Aufgrund von Nachlässigkeiten bei der Kommunikation zwischen dem Fahrdienstleiter und dem Telegrafisten in Norwich erhielt der Bahnhof Brundall die Zustimmung, den Postzug in die eingleisige Strecke einfahren zu lassen. Die Zustimmung war nicht vom Fahrdienstleiter unterschrieben, der sich deshalb darauf verließ, dass sie von dem Telegrafisten nicht abgesandt werde, ohne das noch einmal zu überprüfen, als er seine Entscheidung revidierte und den Schnellzug auf die Strecke schickte. Der Telegrafist hatte die Zustimmung aber gleichwohl abgesandt und die „Unterschrift“ in dem Telegramm mit angegeben. Zudem blieb die Antwort aus Brundall, dass der Postzug sich auf die Strecke begeben habe, aus ungeklärter Ursache sechs Minuten im Büro des Telegrafisten unbearbeitet liegen, bevor sie an den Fahrdienstleiter weitergereicht wurde. In diesen sechs Minuten traf der Schnellzug in Norwich ein und erhielt ebenfalls die Genehmigung zur Weiterfahrt. Somit hielten beide Lokführer einen Fahrbefehl in der Hand, begaben sich auf die Strecke und versuchten, mit höchst möglicher Geschwindigkeit Zeit zu gewinnen, um die entstandene Verspätung zu reduzieren und den vermeintlich wartenden, entgegenkommenden Zug möglichst wenig zu behindern. Es war bereits dunkel, regnete und die Unfallstelle lag in einer leichten Kurve, so dass die Lokomotivpersonale die gegenseitigen Spitzensignale bis kurz vor dem Zusammenstoß nicht erkennen und nicht mehr bremsen konnten.

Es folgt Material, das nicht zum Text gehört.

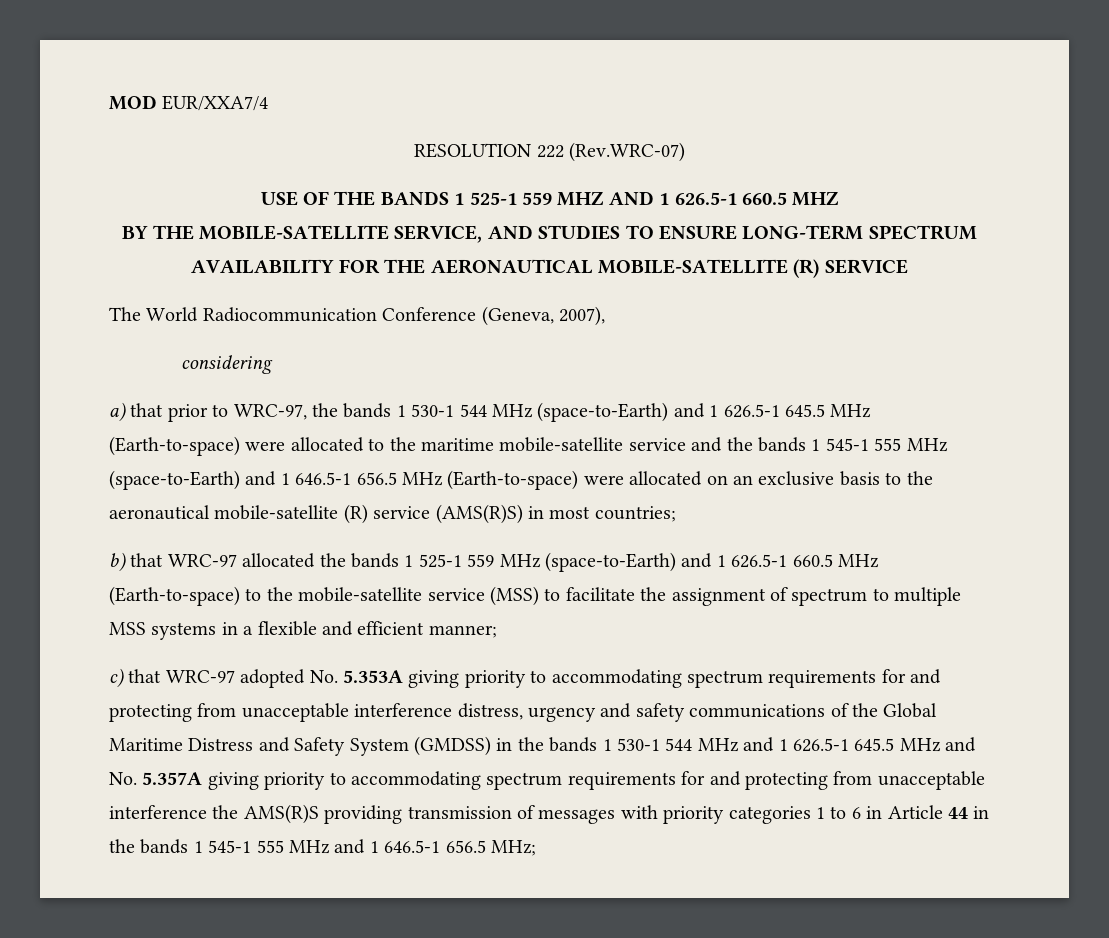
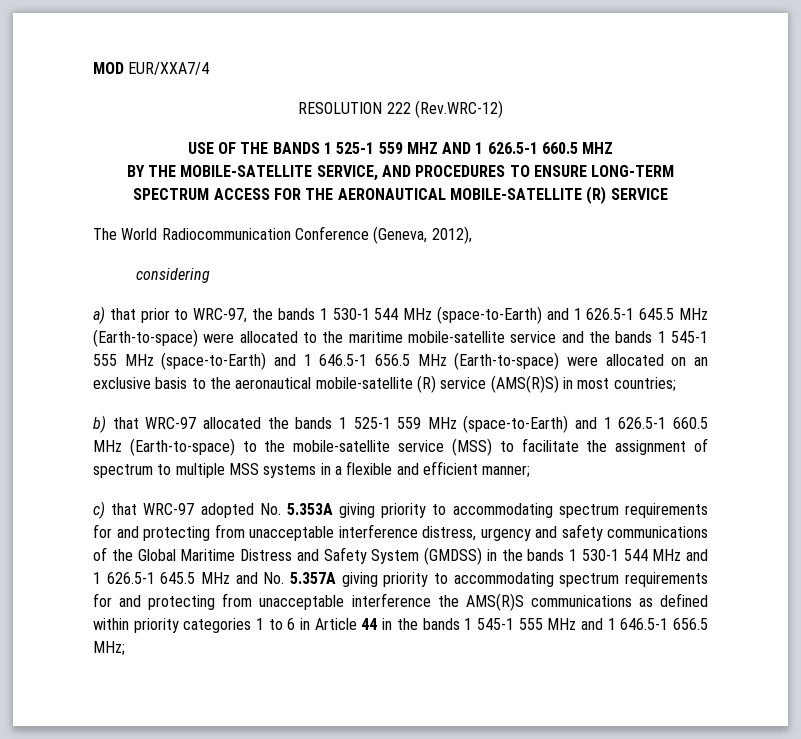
- RESOLUTION 222 (Rev.WRC-07)
+ RESOLUTION 222 (Rev.WRC-12)
- BY THE MOBILE-SATELLITE SERVICE, AND STUDIES TO ENSURE LONG-TERM SPECTRUM AVAILABILITY FOR THE AERONAUTICAL MOBILE-SATELLITE (R) SERVICE
+ BY THE MOBILE-SATELLITE SERVICE, AND PROCEDURES TO ENSURE LONG-TERM SPECTRUM ACCESS FOR THE AERONAUTICAL MOBILE-SATELLITE (R) SERVICE
- The World Radiocommunication Conference (Geneva, 2007),
+ The World Radiocommunication Conference (Geneva, 2012),
- c) that WRC-97 adopted No. 5.353A giving priority to accommodating spectrum requirements for and protecting from unacceptable interference distress, urgency and safety communications of the Global Maritime Distress and Safety System (GMDSS) in the bands 1 530-1 544 MHz and 1 626.5-1 645.5 MHz and No. 5.357A giving priority to accommodating spectrum requirements for and protecting from unacceptable interference the AMS(R)S providing transmission of messages with priority categories 1 to 6 in Article 44 in the bands 1 545-1 555 MHz and 1 646.5-1 656.5 MHz;
+ c) that WRC-97 adopted No. 5.353A giving priority to accommodating spectrum requirements for and protecting from unacceptable interference distress, urgency and safety communications of the Global Maritime Distress and Safety System (GMDSS) in the bands 1 530-1 544 MHz and 1 626.5-1 645.5 MHz and No. 5.357A giving priority to accommodating spectrum requirements for and protecting from unacceptable interference the AMS(R)S communications as defined within priority categories 1 to 6 in Article 44 in the bands 1 545-1 555 MHz and 1 646.5-1 656.5 MHz;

Die Lokomotiven trafen gegen 21 Uhr 45 aufeinander. Nachträglich wurde geschätzt, dass der Postzug mit etwa 50 km/h, der Schnellzug mit etwa 35 km/h unterwegs war. Beim Aufeinandertreffen der Züge wurde die Schnellzuglokomotive auf die des Postzuges geschoben und die ersten Wagen beider Züge an diesem Hindernis zertrümmert. Die Trümmer der Fahrzeuge türmten sich pyramidenförmig auf. Lediglich die letzten Wagen beider Züge blieben im Gleis, die letzten des Schnellzuges auf einer Holzbrücke, die den Yare überquerte.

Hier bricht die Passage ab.